The phone at the municipal bylaw office rings with regularity, but Medea Mills, Sooke’s senior bylaw officer, says the town is full of “awesome people” and her job never manages to shake her belief in the good in the human race.
“Sure, sometimes we will come into contact with people who are angry and sometimes they just want to use us as a sounding board, but that’s all part of the gig,” Mills said.
“There are times when people might want to argue about the validity of a particular bylaw, but when they find that we’re just looking to find a resolution to a situation, they tend to calm down pretty quickly. A lot of times they have no idea why we’ve arrived at their door.”
Most of those calls are generated by neighbours who have developed an issue with someone living nearby and are looking for a resource and sometimes some advice on how to deal with a situation.
Often those calls are the result of people just letting their property become a bit of a dumping ground with unlicensed cars, auto parts, and a variety of miscellaneous trash accumulated on the property.
Mills said these can be judgment calls and if she can convince the owner to dispose of some of the trash and organize the rest, the situation is often resolved without difficulty.
Other calls are the result of long-simmering disputes between neighbour in which there is an attempt to use the bylaw office to further a particular side of a feud between neighbours.
“We don’t get involved in civil disputes. People really need to find a way to resolve their own differences. But if a bylaw is being broken we can take some action to resolve the situation,” said Mills.
And although Mills said disputes can become impassioned, her approach has proven itself to be effective.
“We get hundreds of calls every year, but by working with people we can resolve most every situation. Last year we issued a total of four bylaw tickets,” Mills said.
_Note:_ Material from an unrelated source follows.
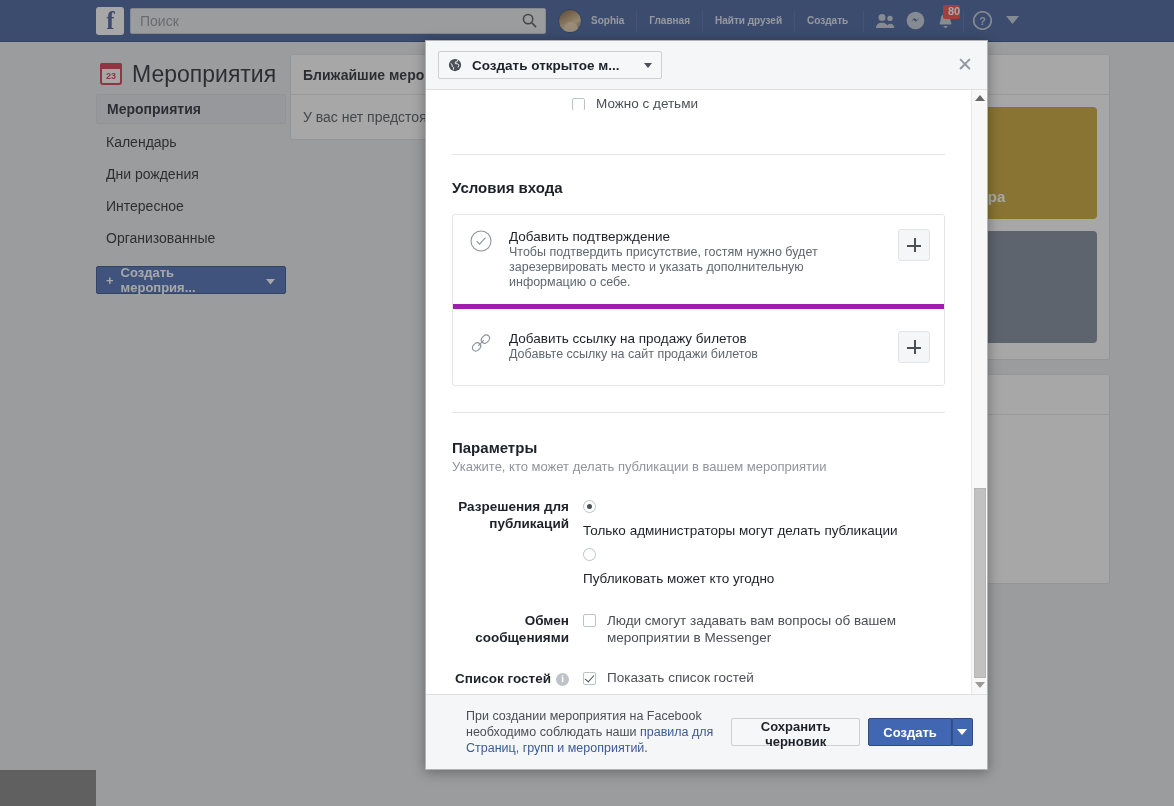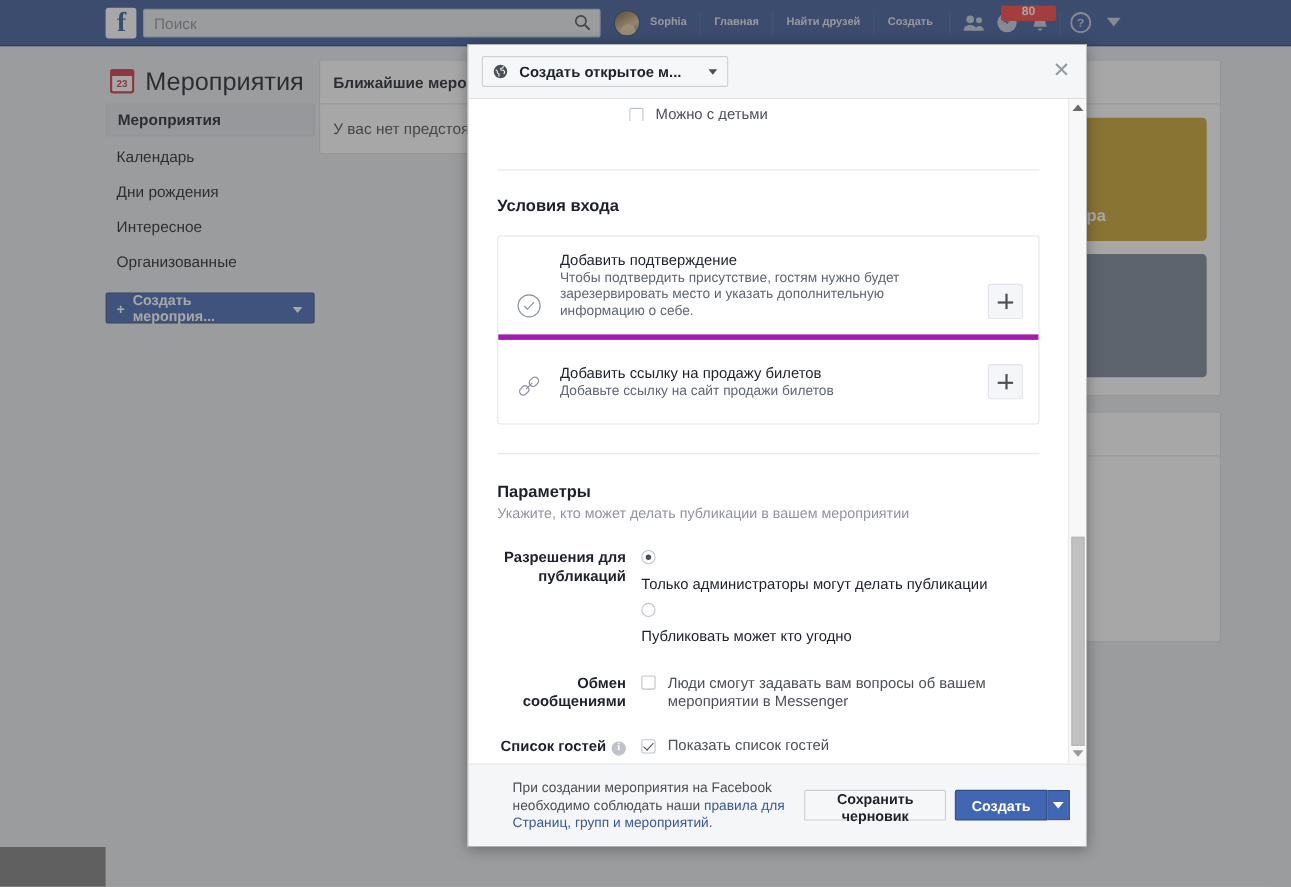"80" #notif-badge { padding: 0 19px -> 0 0 }
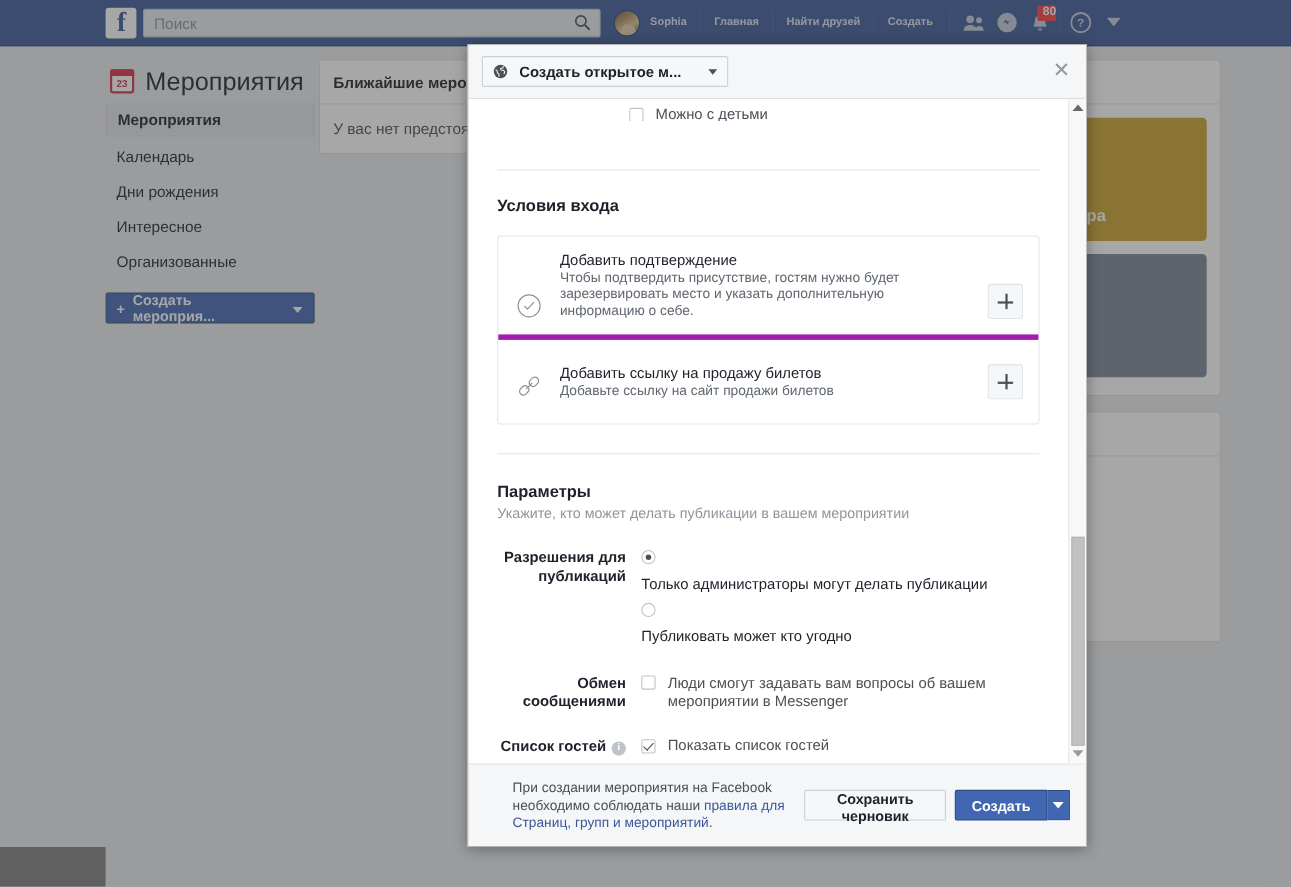"Добавить подтверждение" .opt-row { align-items: flex-end -> flex-start }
With about 700 bylaws on the books, Mills is called upon to address situations that include parking issues, burning, garbage, business operations and more.
“We don’t go trolling for bylaw infractions. with the number of calls we get, we’re busy enough just following up on complaints.”
Mills is the senior member of a two-officer team which means that she is commonly required to make calls on bylaw offenders by herself.
“I’m not really concerned. We are in radio contact and will call in the RCMP if things get out of hand, but I haven’t had to do that for a very long time.”
She admits that her job experience prior to taking the bylaw officer job might be a contributing factor in her no-nonsense, fearless approach.
“Before I took this job I was a commissionaire and before that, I was a correctional officer at a male maximum security prison,” she said with a smile.
“I can handle bylaw offences without too much trouble.”